Your next question comes from Mark Kelleher with Dougherty & Company. Your line is open. Mark Kelleher - Dougherty & Company LLC : Great, thanks for taking the questions. I was wondering if you could give us some more insight in the carrier market. There is certainly some thoughts that there’s a CapEx cycle underway in the carrier market. How exposed are you to that versus connected specifically to the 4G and 3G rollouts? And where are we in the cycle of the 4G and 3G rollouts? Thanks.

Anil Singhal

Management

I think its just sort of, it’s somewhere midway through that. I mean even Voice Over LTE is really part of the 4G cycle. So I look at the early stages of LTE, our product was most used for troubleshooting and now it’s being used for more planning and reporting and trending, and next year maybe more towards business intelligence reporting and market intelligence. The common factor in all three is that we have the common, the way we have the ASI technology, which we feed to all three-use cases. So while we talk about LTEs, that’s like more of the monolithic one time growth rate, I think it’s a continuing experience and I think we see a lot of opportunities.
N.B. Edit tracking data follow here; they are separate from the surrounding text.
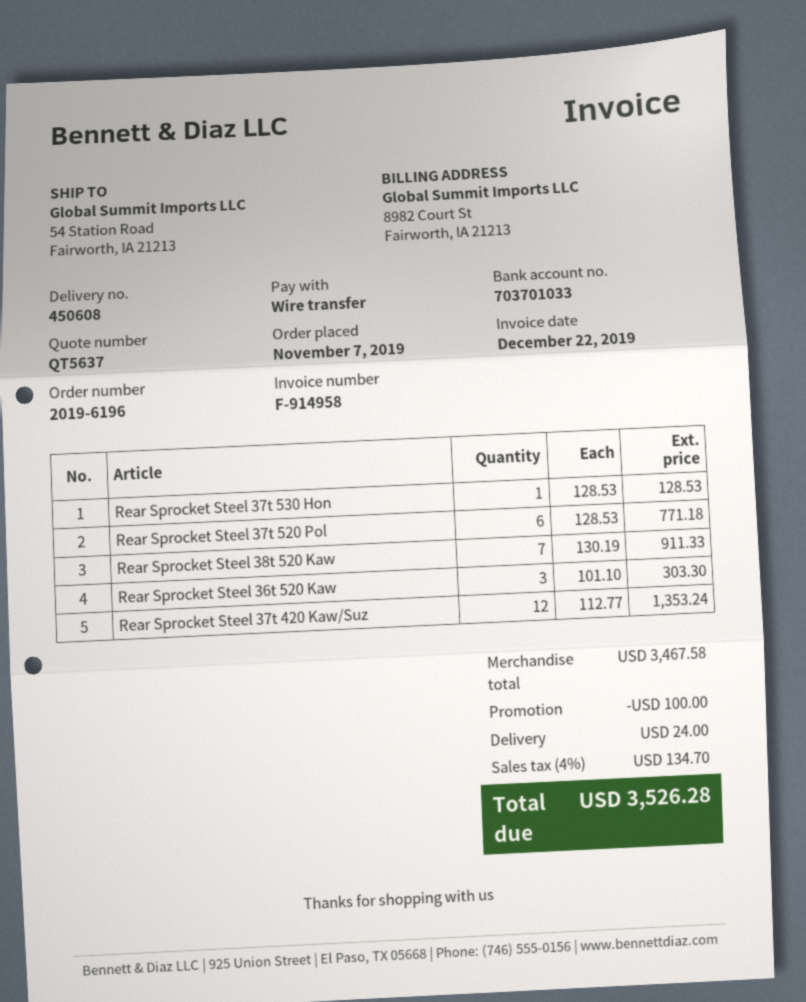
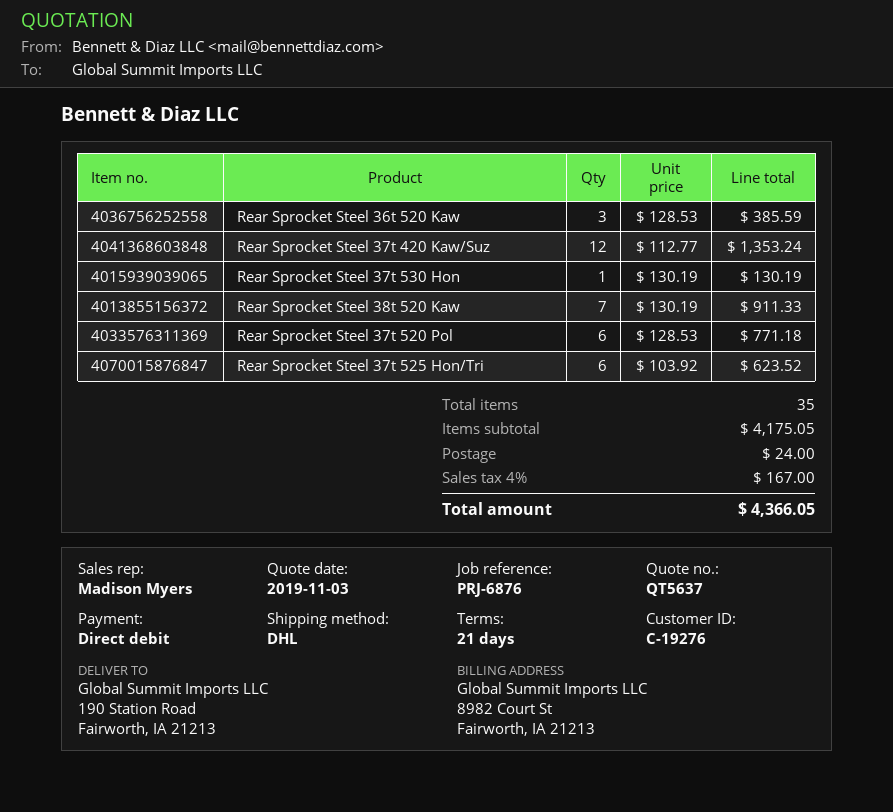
payment method: bank transfer -> direct debit
ship to: 54 Station Road, Fairworth, IA 21213 -> 190 Station Road, Fairworth, IA 21213
Rear Sprocket Steel 37t 530 Hon: 1 x 128.53 = 128.53 -> 1 x 130.19 = 130.19
Rear Sprocket Steel 36t 520 Kaw: 3 x 101.10 = 303.30 -> 3 x 128.53 = 385.59
Rear Sprocket Steel 37t 525 Hon/Tri: none -> 6 x 103.92 = 623.52
subtotal: 3467.58 -> 4175.05
discount: 100.00 -> none
tax: 4% = 134.70 -> 4% = 167.00
total: 3526.28 -> 4366.05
Even if the LTE infrastructure is fully deployed, in terms of what people need to do with our product, I think we are still in the mid-stages of that growth. Mark Kelleher - Dougherty & Company LLC : And do you get a sense of carriers are opening up their wallets a little bit more these days?

Anil Singhal

Management

I mean, we have not seen too much difference from last year, but I think as our new product in the voice area from the Accanto acquisition is coming align, we see some growth which we didn’t see last year in that area as well. Mark Kelleher - Dougherty & Company LLC : Okay, great, thanks.

Operator

Operator

And your next question comes from Eric Martinuzzi with Lake Street Capital. Your line is open.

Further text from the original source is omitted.